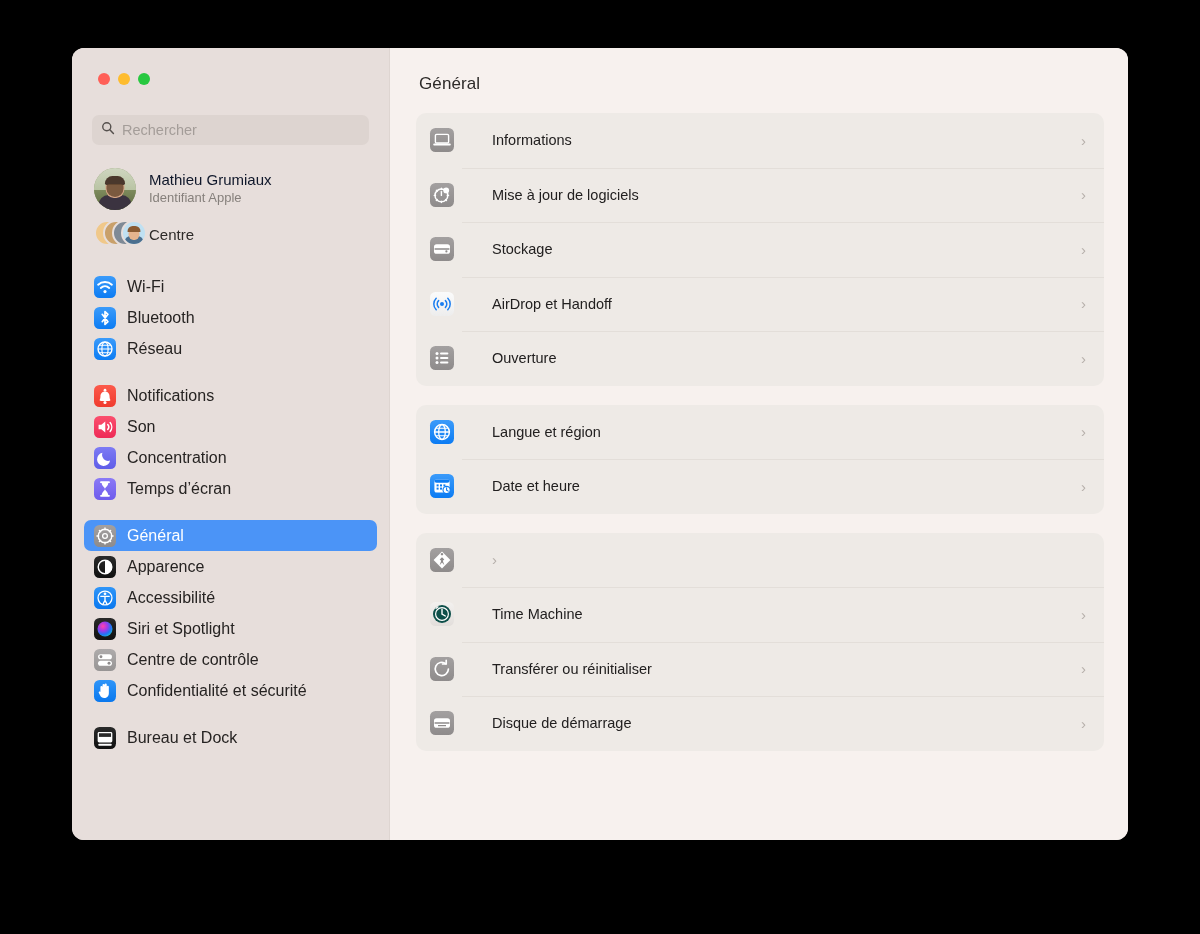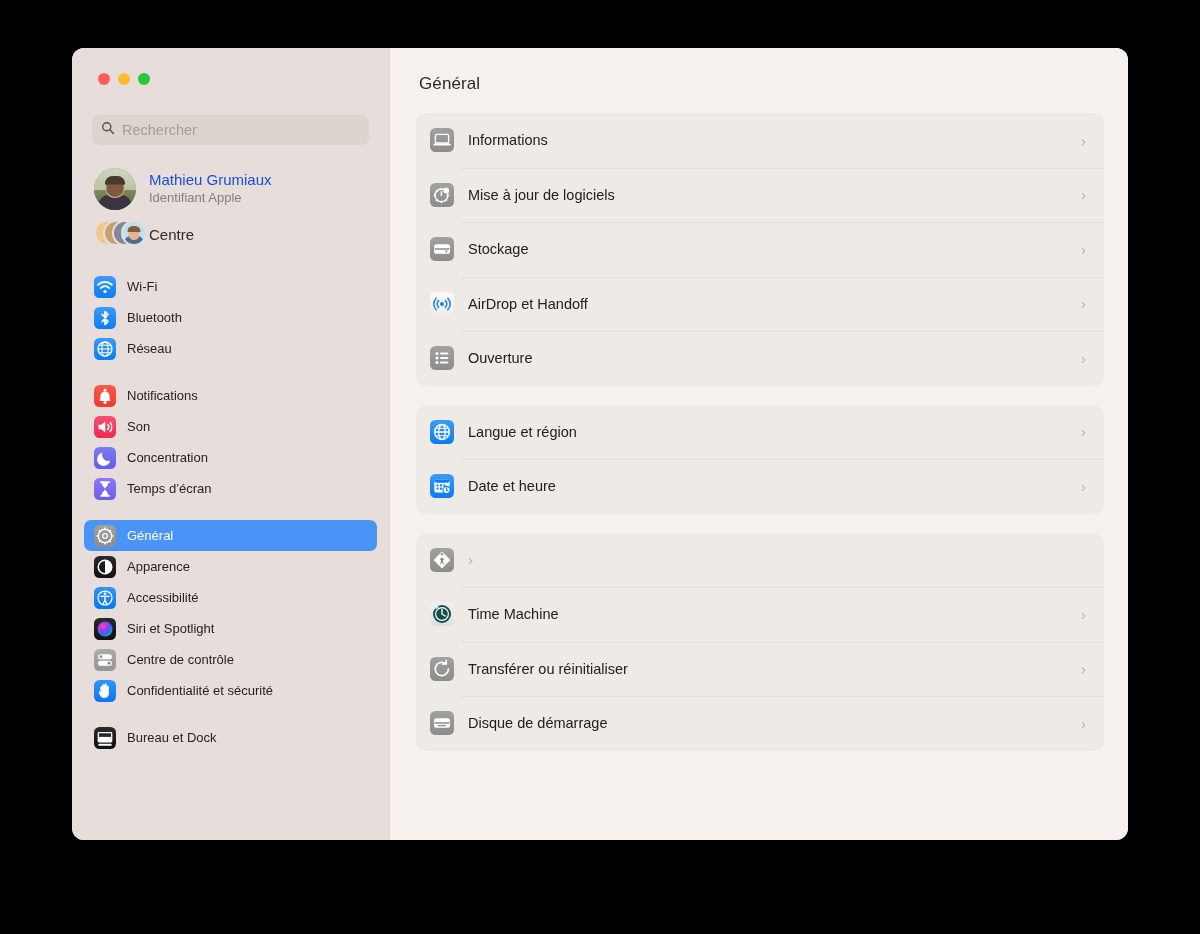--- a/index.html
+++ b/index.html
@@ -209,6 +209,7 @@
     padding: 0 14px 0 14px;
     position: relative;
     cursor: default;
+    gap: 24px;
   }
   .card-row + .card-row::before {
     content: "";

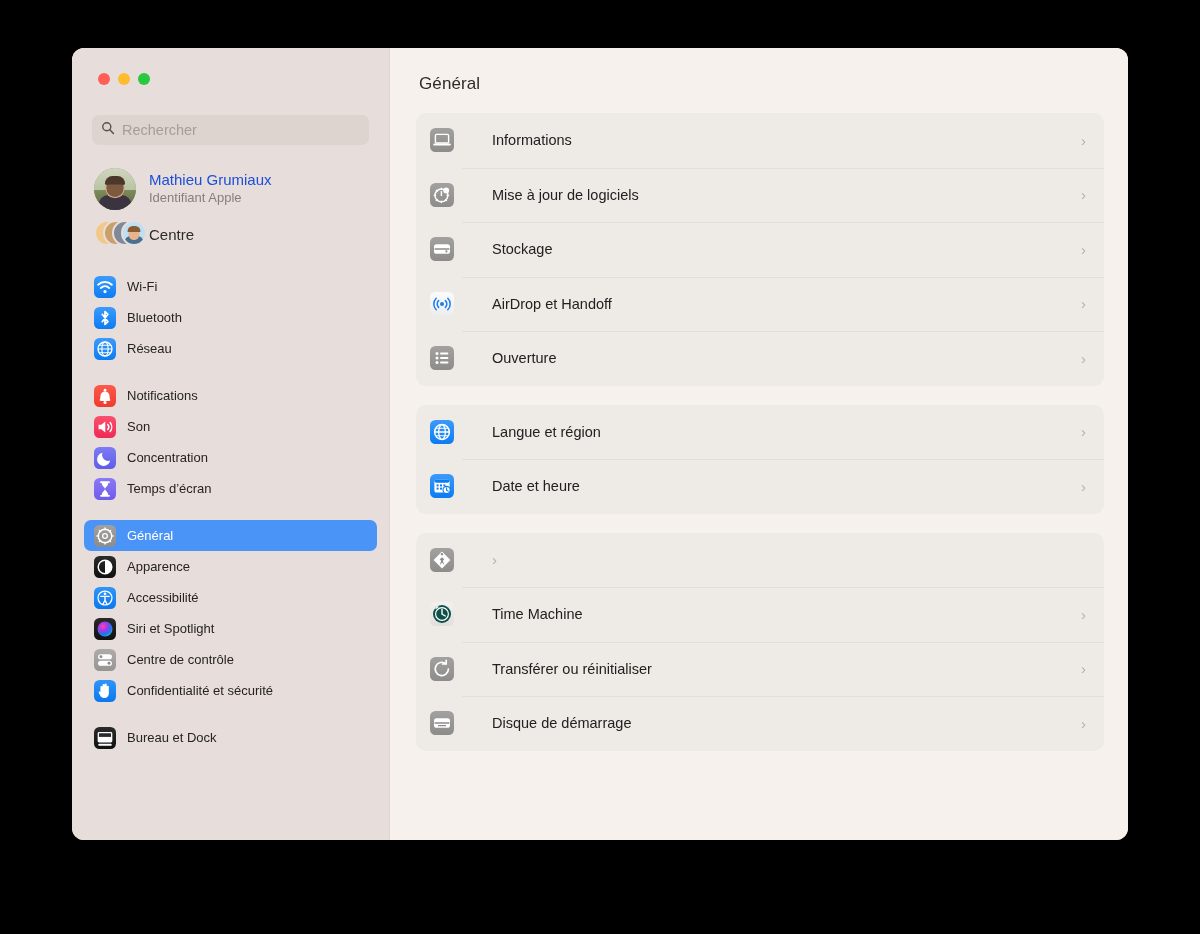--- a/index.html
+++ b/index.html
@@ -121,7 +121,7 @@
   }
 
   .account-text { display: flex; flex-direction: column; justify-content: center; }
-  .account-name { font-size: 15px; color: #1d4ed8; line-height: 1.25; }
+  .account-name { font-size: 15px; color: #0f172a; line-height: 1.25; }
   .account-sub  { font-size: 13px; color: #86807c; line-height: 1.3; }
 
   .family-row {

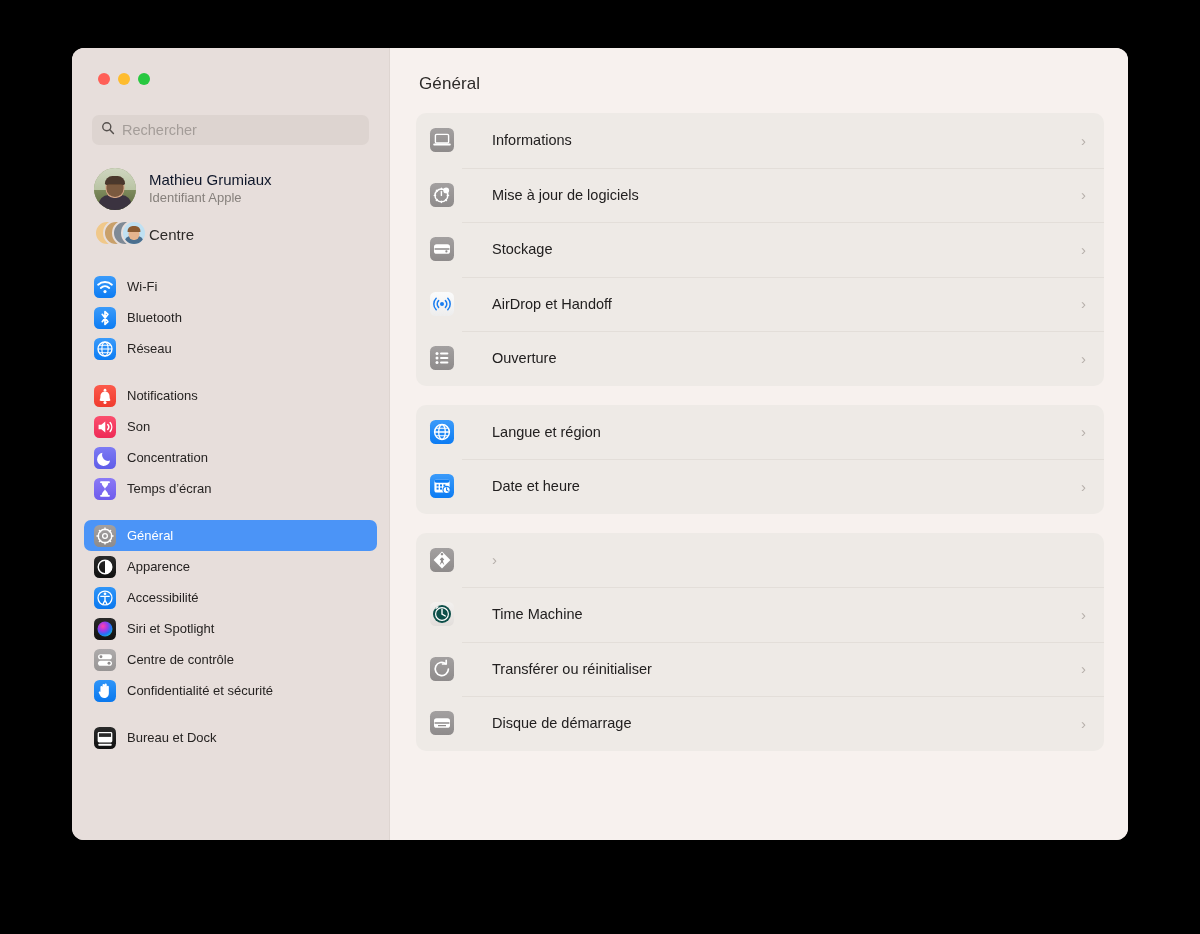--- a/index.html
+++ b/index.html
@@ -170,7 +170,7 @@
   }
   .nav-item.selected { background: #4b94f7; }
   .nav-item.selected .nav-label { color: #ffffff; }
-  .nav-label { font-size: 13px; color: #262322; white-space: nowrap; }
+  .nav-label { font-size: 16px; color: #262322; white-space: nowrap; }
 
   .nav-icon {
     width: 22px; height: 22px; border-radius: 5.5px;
========================================
-- Exercise goal --
Omitting the images, output each record precisely as written.

-- Final answer --
--- a/index.html
+++ b/index.html
@@ -209,6 +209,7 @@
     padding: 0 14px 0 14px;
     position: relative;
     cursor: default;
+    gap: 24px;
   }
   .card-row + .card-row::before {
     content: "";

--- a/index.html
+++ b/index.html
@@ -121,7 +121,7 @@
   }
 
   .account-text { display: flex; flex-direction: column; justify-content: center; }
-  .account-name { font-size: 15px; color: #1d4ed8; line-height: 1.25; }
+  .account-name { font-size: 15px; color: #0f172a; line-height: 1.25; }
   .account-sub  { font-size: 13px; color: #86807c; line-height: 1.3; }
 
   .family-row {

--- a/index.html
+++ b/index.html
@@ -170,7 +170,7 @@
   }
   .nav-item.selected { background: #4b94f7; }
   .nav-item.selected .nav-label { color: #ffffff; }
-  .nav-label { font-size: 13px; color: #262322; white-space: nowrap; }
+  .nav-label { font-size: 16px; color: #262322; white-space: nowrap; }
 
   .nav-icon {
     width: 22px; height: 22px; border-radius: 5.5px;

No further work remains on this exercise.